D’ici 2022, France Télévisions doit investir 200 millions d’euros dans les programmes numériques.

Une plateforme francophone internationale comme prochaine étape?

Si France Télévisions favorise actuellement les collaborations européennes, le président Emmanuel Macron a soutenu, lors du dernier Sommet de la Francophonie à Erevan, le projet canadien de bâtir, à partir de TV5 Monde, une plateforme numérique francophone.

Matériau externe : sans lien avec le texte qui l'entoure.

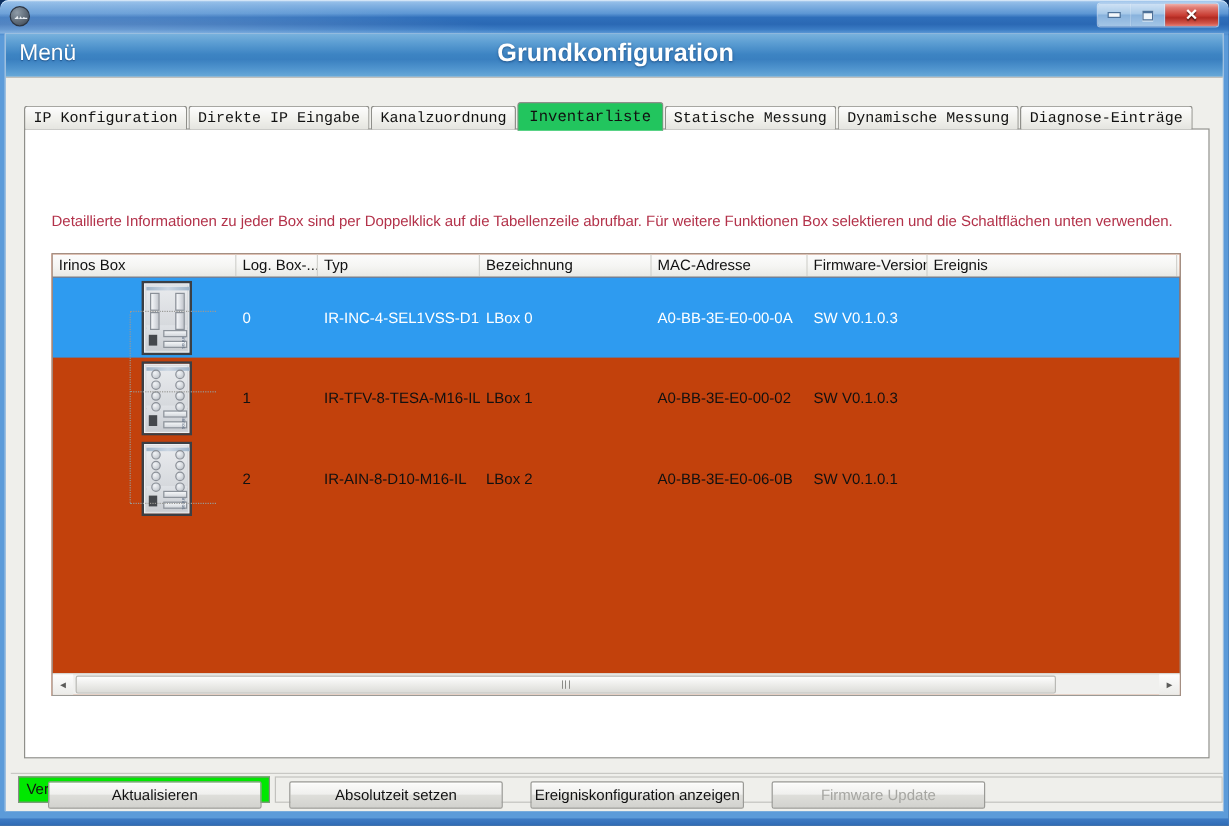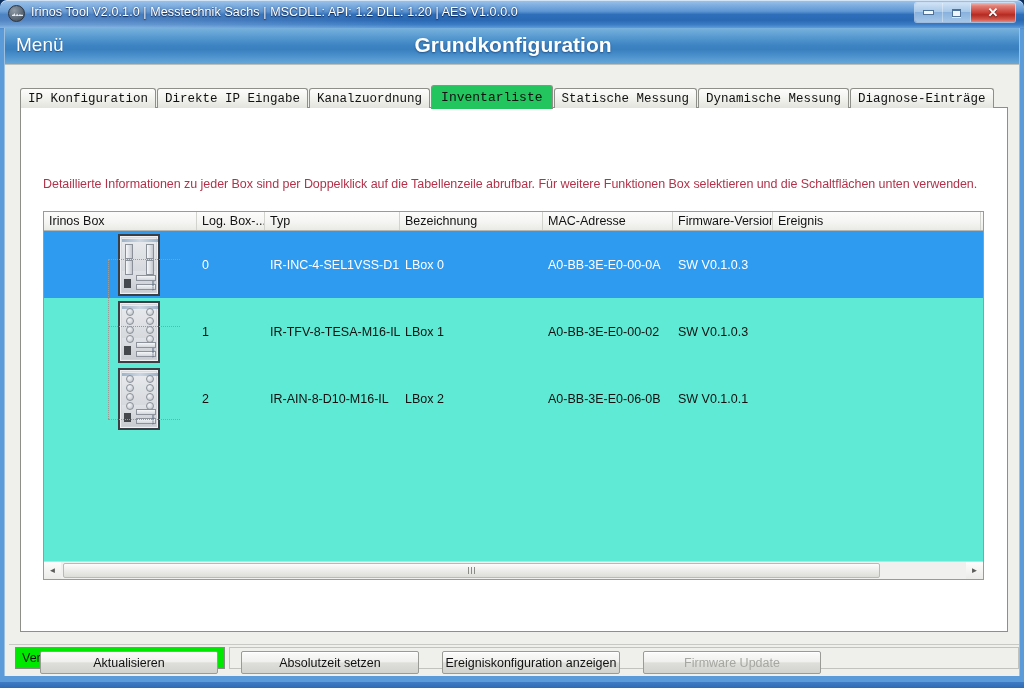--- a/index.html
+++ b/index.html
@@ -355,7 +355,6 @@
   <div id="titlebar">
     <div id="titlebar-left-glow"></div>
     <div id="app-icon"></div>
-    <div id="window-title">Irinos Tool V2.0.1.0 | Messtechnik Sachs | MSCDLL: API: 1.2 DLL: 1.20 | AES V1.0.0.0</div>
     <div id="win-buttons">
       <div class="win-btn" id="btn-min">
         <span class="glyph"></span>

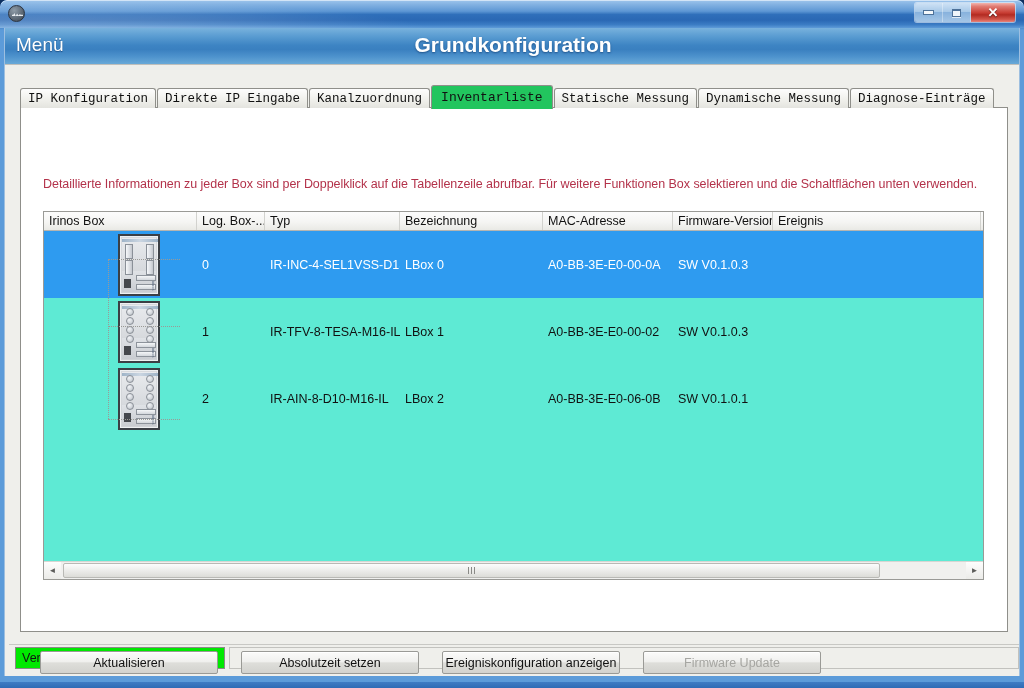--- a/index.html
+++ b/index.html
@@ -166,7 +166,7 @@
   #grid {
     position: absolute; left: 22px; top: 103px;
     width: 941px; height: 369px;
-    background: #5eead4;
+    background: #c2410c;
     border: 1px solid #9a9a96;
   }
   #grid-head {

Le gouvernement canadien a déjà annoncé une participation financière à ce projet à hauteur de 14,6 millions de dollars au cours des cinq prochaines années.

Dans quelle mesure le groupe France Télévisions, partenaire de TV5Monde, participera-t-il à ce projet? C’est à suivre…


Jean-Claude Cadot
Observateur assidu des développements des entreprises audiovisuelles et numériques, des mutations technologiques et de l’évolution des pratiques de consommation des contenus télévisuels, Jean-Claude Cadot a travaillé pendant plus de 20 ans pour des diffuseurs privés, comme au sein d’organisations publiques. Il offre aujourd’hui aux décideurs des industries de l’écran des services de veilles, de recherche et de rédaction dans les domaines stratégiques, économiques, technologiques et réglementaires.